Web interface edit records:
----------
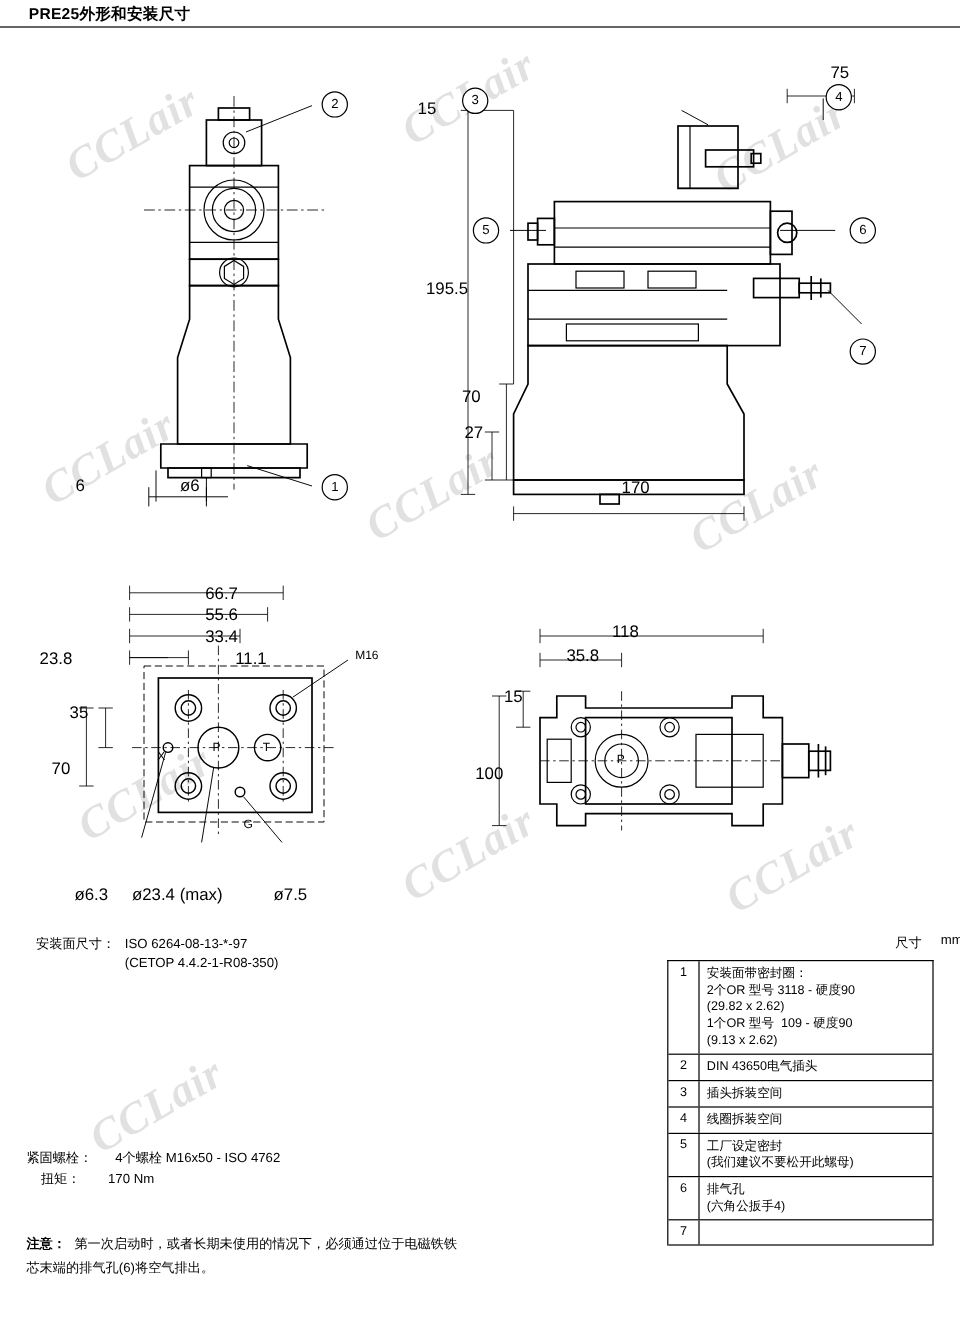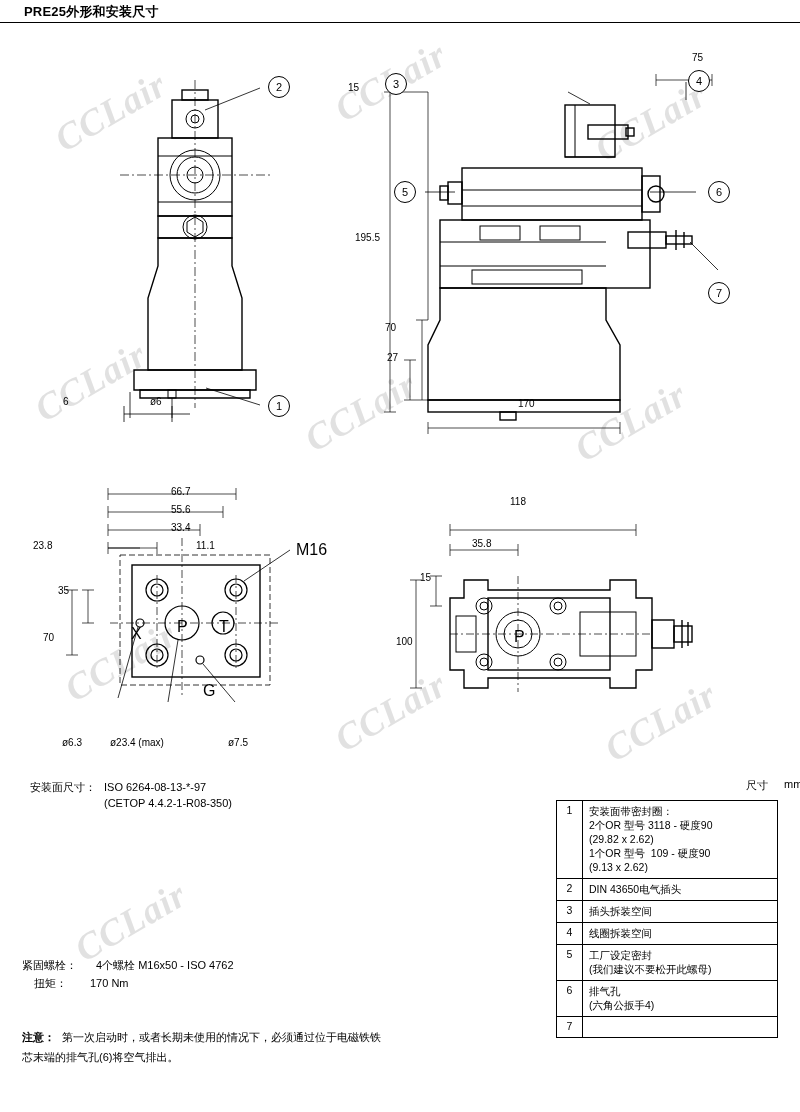--- a/index.html
+++ b/index.html
@@ -33,22 +33,22 @@
     opacity:.55;
     transform:rotate(-30deg);
     white-space:nowrap;
     user-select:none;
     letter-spacing:1px;
   }
   .bub{
     position:absolute;width:22px;height:22px;border:1px solid #000;border-radius:50%;
     font-size:11px;text-align:center;line-height:21px;background:#fff;box-sizing:border-box;
   }
-  .dim{position:absolute;font-size:10px;white-space:nowrap;}
-  .lbl{position:absolute;font-size:16px;white-space:nowrap;}
+  .dim{position:absolute;font-size:14px;white-space:nowrap;}
+  .lbl{position:absolute;font-size:10px;white-space:nowrap;}
 
   
   .note{position:absolute;font-size:11px;line-height:15px;white-space:pre;}
   .note-b{font-weight:bold;}
 
   
   .legend{
     position:absolute;left:556px;top:800px;width:222px;
     border:1px solid #000;border-bottom:none;box-sizing:border-box;
   }
@@ -347,21 +347,21 @@
         <line x1="88" y1="24" x2="88" y2="36"></line>
       <line x1="6" y1="56" x2="6" y2="86"></line>
       <line x1="0" y1="56" x2="12" y2="56"></line>
         <line x1="0" y1="86" x2="12" y2="86"></line>
       <line x1="-14" y1="60" x2="-14" y2="168"></line>
       <line x1="-20" y1="60" x2="-8" y2="60"></line>
         <line x1="-20" y1="168" x2="-8" y2="168"></line>
     </g>
   </svg>
 
-  <div class="dim" style="left:510px;top:496px;">118</div>
+  <div class="dim" style="left:510px;top:518px;">118</div>
   <div class="dim" style="left:472px;top:538px;">35.8</div>
   <div class="dim" style="left:420px;top:572px;">15</div>
   <div class="dim" style="left:396px;top:636px;">100</div>
   <div class="lbl" style="left:514px;top:628px;">P</div>
 
   <div class="note" style="left:30px;top:780px;">安装面尺寸：</div>
   <div class="note" style="left:104px;top:780px;">ISO 6264-08-13-*-97</div>
   <div class="note" style="left:104px;top:796px;">(CETOP 4.4.2-1-R08-350)</div>
 
   <div class="note" style="left:22px;top:958px;">紧固螺栓：</div>

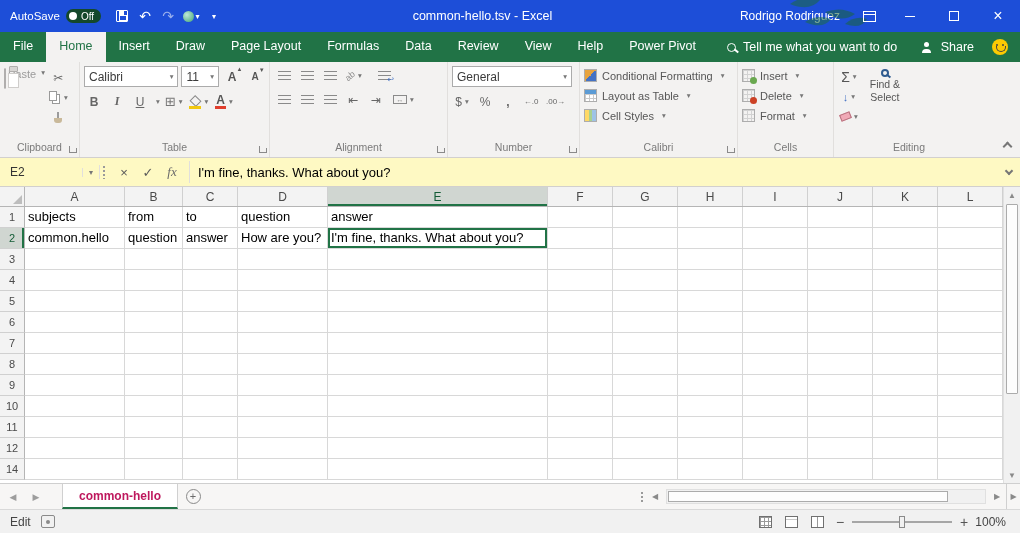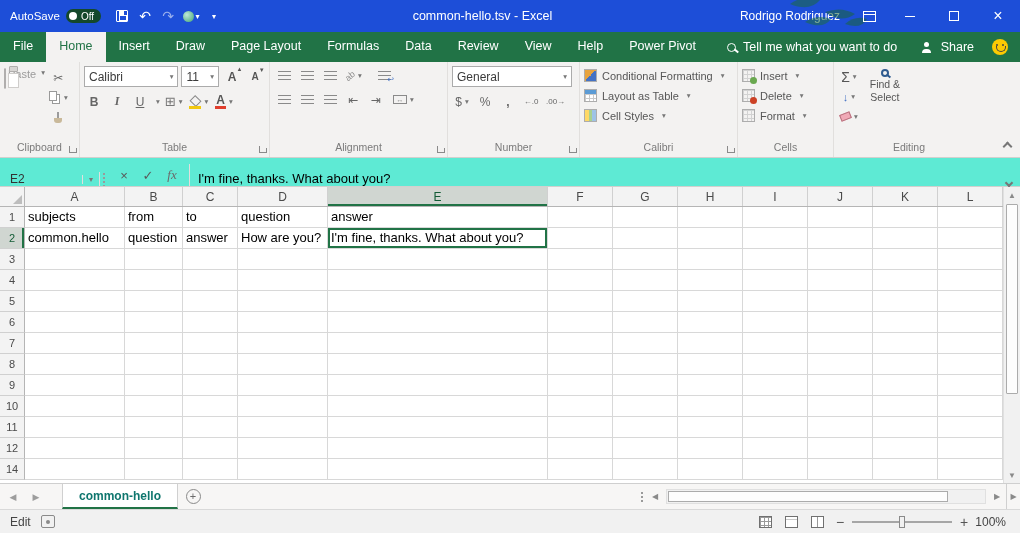--- a/index.html
+++ b/index.html
@@ -108,21 +108,21 @@
   .sigma{font-size:14px;color:#565656;line-height:1}
   .i-filldown{color:#4472c4;font-size:11px}
   .i-eraser{width:11px;height:7px;background:#f0a9b6;border:1px solid #b7717e;transform:rotate(-22deg);display:inline-block}
   .i-funnel{width:0;height:0;border-left:5px solid transparent;border-right:5px solid transparent;border-top:6px solid #8a8a8a;display:inline-block}
   .i-magblue{width:8px;height:8px;border:2px solid #2f5b8f;border-radius:50%;position:relative;display:inline-block}
   .i-magblue::after{content:"";position:absolute;width:5px;height:2px;background:#2f5b8f;right:-4px;bottom:-2px;transform:rotate(40deg)}
   .twoLine{display:flex;flex-direction:column;align-items:center;gap:1px;font-size:10.5px;padding:3px 6px 0;cursor:pointer;line-height:1.15}
   .ribbon-collapse{position:absolute;right:9px;bottom:7px;width:7px;height:7px;border-top:2px solid #777;border-left:2px solid #777;transform:rotate(45deg);cursor:pointer}
 
   
-  .formulabar{height:29px;background:#5eead4;border-bottom:1px solid #d2d0ce;display:flex;align-items:flex-end;flex:0 0 auto}
+  .formulabar{height:29px;background:#fef9c3;border-bottom:1px solid #d2d0ce;display:flex;align-items:center;flex:0 0 auto}
   .namebox{width:100px;border-right:1px solid #e1dfdd;display:flex;align-items:center;justify-content:space-between;padding:0 6px 0 10px;font-size:12px;color:#333;cursor:pointer}
   .nb-dd{font-size:8px;color:#777;border-left:1px solid #e1dfdd;padding-left:6px;height:100%;display:flex;align-items:center}
   .fb-handle{width:7px;display:flex;align-items:center;justify-content:center}
   .fb-handle i{width:2px;height:14px;background-image:radial-gradient(circle,#9a9a9a 1px,transparent 1px);background-size:2px 4px;display:block}
   .fxbtns{display:flex;align-items:center;gap:2px;border-right:1px solid #e1dfdd;padding:0 6px}
   .fxb{width:22px;height:22px;display:flex;align-items:center;justify-content:center;color:#595959;font-size:13px;cursor:pointer}
   .fxb.fx{font-family:"Liberation Serif","DejaVu Serif",serif;font-style:italic;color:#6a6a6a}
   .formula-text{flex:1;display:flex;align-items:center;padding:0 8px;font-size:13px;color:#000;white-space:nowrap;overflow:hidden}
   .fb-expand{width:22px;display:flex;align-items:center;justify-content:center}
   .fb-expand i{width:6px;height:6px;border-right:2px solid #777;border-bottom:2px solid #777;transform:rotate(45deg);display:block;margin-top:-3px}
@@ -145,21 +145,21 @@
 
   
   .vscroll{position:absolute;top:0;right:0;bottom:0;width:17px;background:#f1f1f1;border-left:1px solid #e0e0e0;display:flex;flex-direction:column;align-items:center}
   .varrow{height:16px;display:flex;align-items:center;justify-content:center;font-size:8px;color:#8a8a8a;width:100%;cursor:pointer}
   .vtrack{flex:1;width:100%;position:relative}
   .vthumb{position:absolute;top:1px;left:2px;right:2px;height:72%;background:#fdfdfd;border:1px solid #ababab;border-radius:1px;cursor:grab}
 
   
   .sheetbar{height:26px;background:#f7f6f5;border-top:1px solid #cfcfcf;display:flex;align-items:stretch;flex:0 0 auto}
   .snav{width:26px;display:flex;align-items:center;justify-content:center;color:#9d9d9d;font-size:9px;cursor:pointer}
-  .stab{display:flex;align-items:center;padding:0 16px;background:#fff;border-left:1px solid #d0d0d0;border-right:1px solid #d0d0d0;border-bottom:2px solid #217346;color:#0f766e;font-weight:bold;font-size:12px;margin-left:16px;cursor:pointer;white-space:nowrap}
+  .stab{display:flex;align-items:center;padding:0 16px;background:#fff;border-left:1px solid #d0d0d0;border-right:1px solid #d0d0d0;border-bottom:2px solid #217346;color:#be185d;font-weight:bold;font-size:12px;margin-left:16px;cursor:pointer;white-space:nowrap}
   .addsheet{width:30px;display:flex;align-items:center;justify-content:center}
   .addsheet i{width:15px;height:15px;border-radius:50%;border:1px solid #8a8a8a;color:#6a6a6a;font-size:11px;line-height:13px;text-align:center;font-style:normal;cursor:pointer}
   .sb-spacer{flex:1}
   .sb-dots{width:8px;display:flex;align-items:center;justify-content:center;cursor:col-resize}
   .sb-dots i{width:2px;height:12px;background-image:radial-gradient(circle,#9a9a9a 1px,transparent 1px);background-size:2px 4px;display:block}
   .harrow{width:18px;display:flex;align-items:center;justify-content:center;color:#8a8a8a;font-size:8px;cursor:pointer}
   .htrack{width:320px;position:relative;margin:5px 2px;background:#f1f1f1;border:1px solid #e0e0e0}
   .hthumb{position:absolute;left:1px;top:1px;bottom:1px;width:88%;background:#fdfdfd;border:1px solid #ababab;cursor:grab}
   .sb-split{width:14px;border-left:1px solid #d0d0d0;display:flex;align-items:center;justify-content:center;color:#8a8a8a;font-size:8px;cursor:pointer}
 

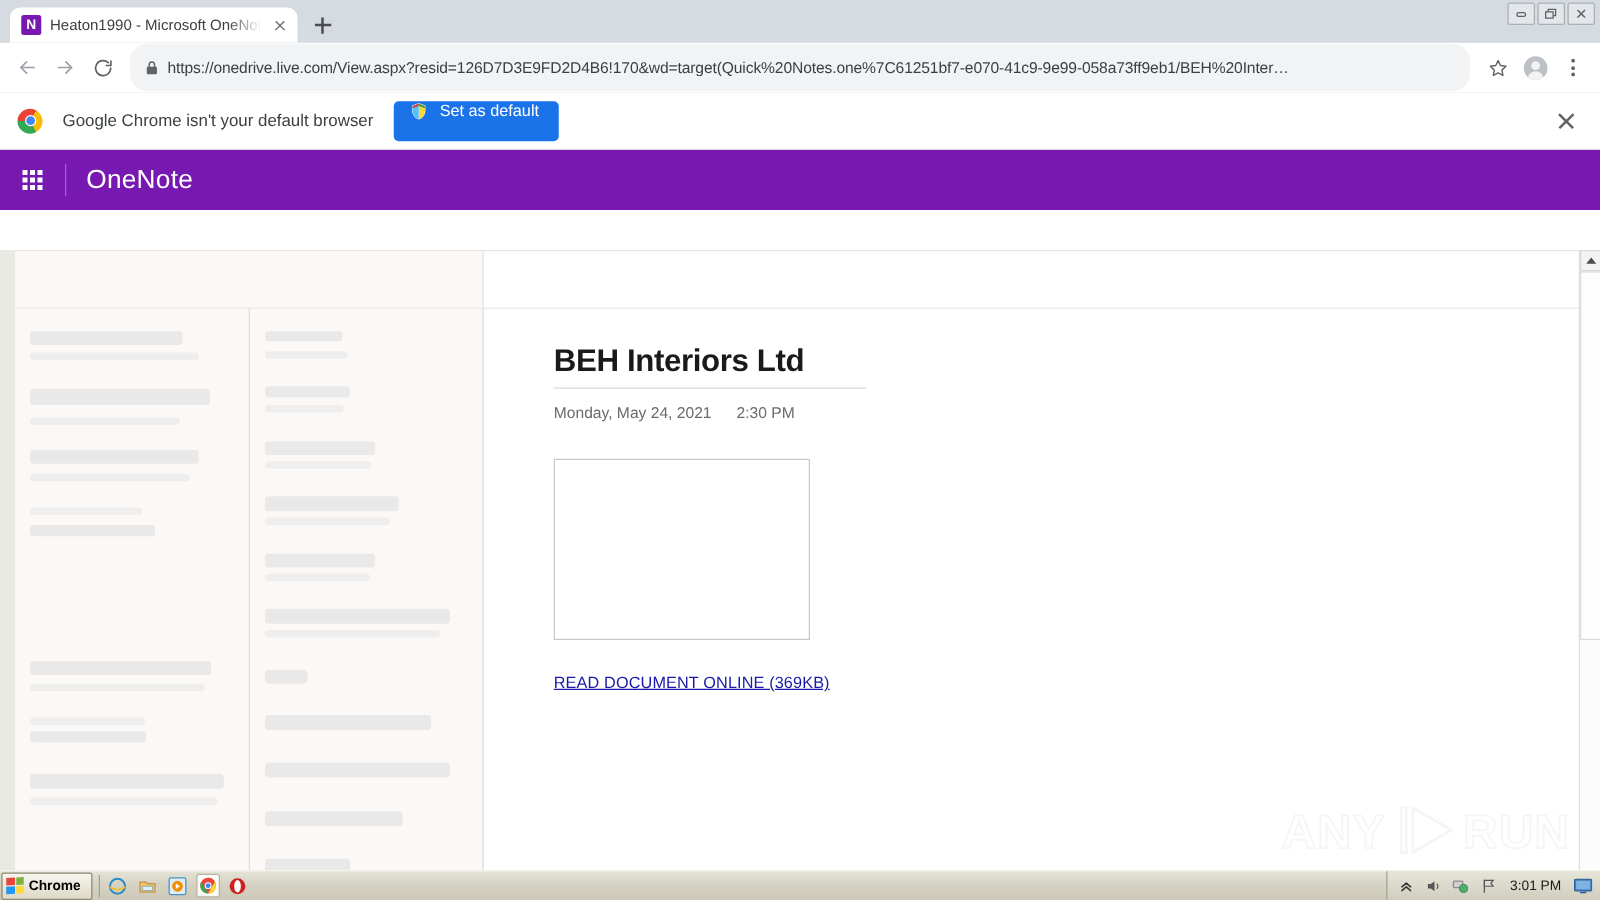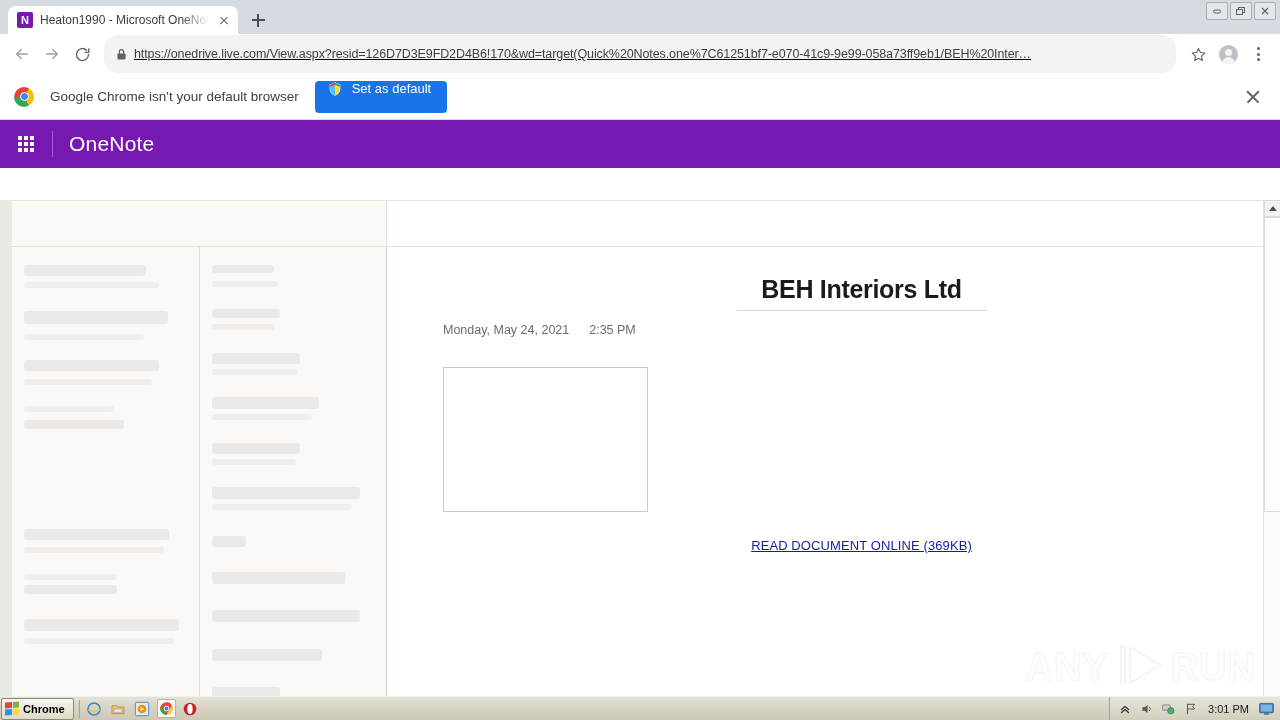--- a/index.html
+++ b/index.html
@@ -109,21 +109,20 @@
   .navbtn.dim { color: #9aa0a6; }
   .omnibox {
     flex: 1 1 auto; height: 38px;
     background: #f1f3f4;
     border-radius: 14px;
     display: flex; align-items: center;
     padding: 0 6px 0 4px;
     margin: 0 6px;
     overflow: hidden;
     min-width: 0;
-    text-decoration: underline;
   }
   .lockwrap {
     width: 26px; height: 26px; flex: 0 0 26px;
     display: flex; align-items: center; justify-content: center;
     color: #5f6368;
   }
   .urltext {
     font-size: 12.5px; color: #3b3f43;
     white-space: nowrap; overflow: hidden;
     letter-spacing: -0.1px;
@@ -245,21 +244,21 @@
   }
   .nb-top {
     display: flex;
     border-bottom: 1px solid #e3e0db;
     flex: 0 0 auto;
     background: #fbf8f5;
   }
   .nb-top-left { width: 375px; height: 45px; background: #fbf8f5; border-right: 1px solid #e3e0db; flex: 0 0 375px;}
   .nb-top-right { flex: 1 1 auto; background: #ffffff; }
 
-  .nb-main { flex: 1 1 auto; display: flex; min-height: 0; text-align: center; }
+  .nb-main { flex: 1 1 auto; display: flex; min-height: 0; }
 
   .pane-sections {
     width: 188px; flex: 0 0 188px;
     background: #fbf8f5;
     border-right: 1px solid #e3e0db;
     padding: 18px 12px 0 12px;
     overflow: hidden;
   }
   .pane-pages {
     width: 187px; flex: 0 0 187px;
@@ -598,21 +597,21 @@
                 <div class="skel" style="width: 110px; height: 12px; margin-top: 27px;"></div>
                 <div class="skel" style="width: 68px; height: 12px; margin-top: 26px;"></div>
               </div>
           </div>
 
           <div class="canvas">
             <div class="doc">
               <h1 class="doc-title">BEH Interiors Ltd</h1>
               <div class="doc-meta">
                 <span>Monday, May 24, 2021</span>
-                <span>2:35 PM</span>
+                <span>2:30 PM</span>
               </div>
               <div class="doc-embed"></div>
               <a class="doc-link" style="color: rgb(26, 26, 168); text-decoration: underline;">READ DOCUMENT ONLINE (369KB)</a>
             </div>
 
             <div class="watermark">
               <span class="wm-text">ANY</span>
               <span>
                 <svg width="58" height="46" viewBox="0 0 58 46" fill="none" stroke="#eeeeee" stroke-width="2.2" stroke-linejoin="round">
                   <path d="M10 5 L10 41 L14 41 L14 5 Z"></path>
----------
- _Task requirements_
Your answer should be the lines above from the one containing "color: #5f6368;" through the one containing "border-bottom: 1px solid #e3e0db;", copied exactly and with both ends kept.

- _Written answer_
     color: #5f6368;
   }
   .urltext {
     font-size: 12.5px; color: #3b3f43;
     white-space: nowrap; overflow: hidden;
     letter-spacing: -0.1px;
@@ -245,21 +244,21 @@
   }
   .nb-top {
     display: flex;
     border-bottom: 1px solid #e3e0db;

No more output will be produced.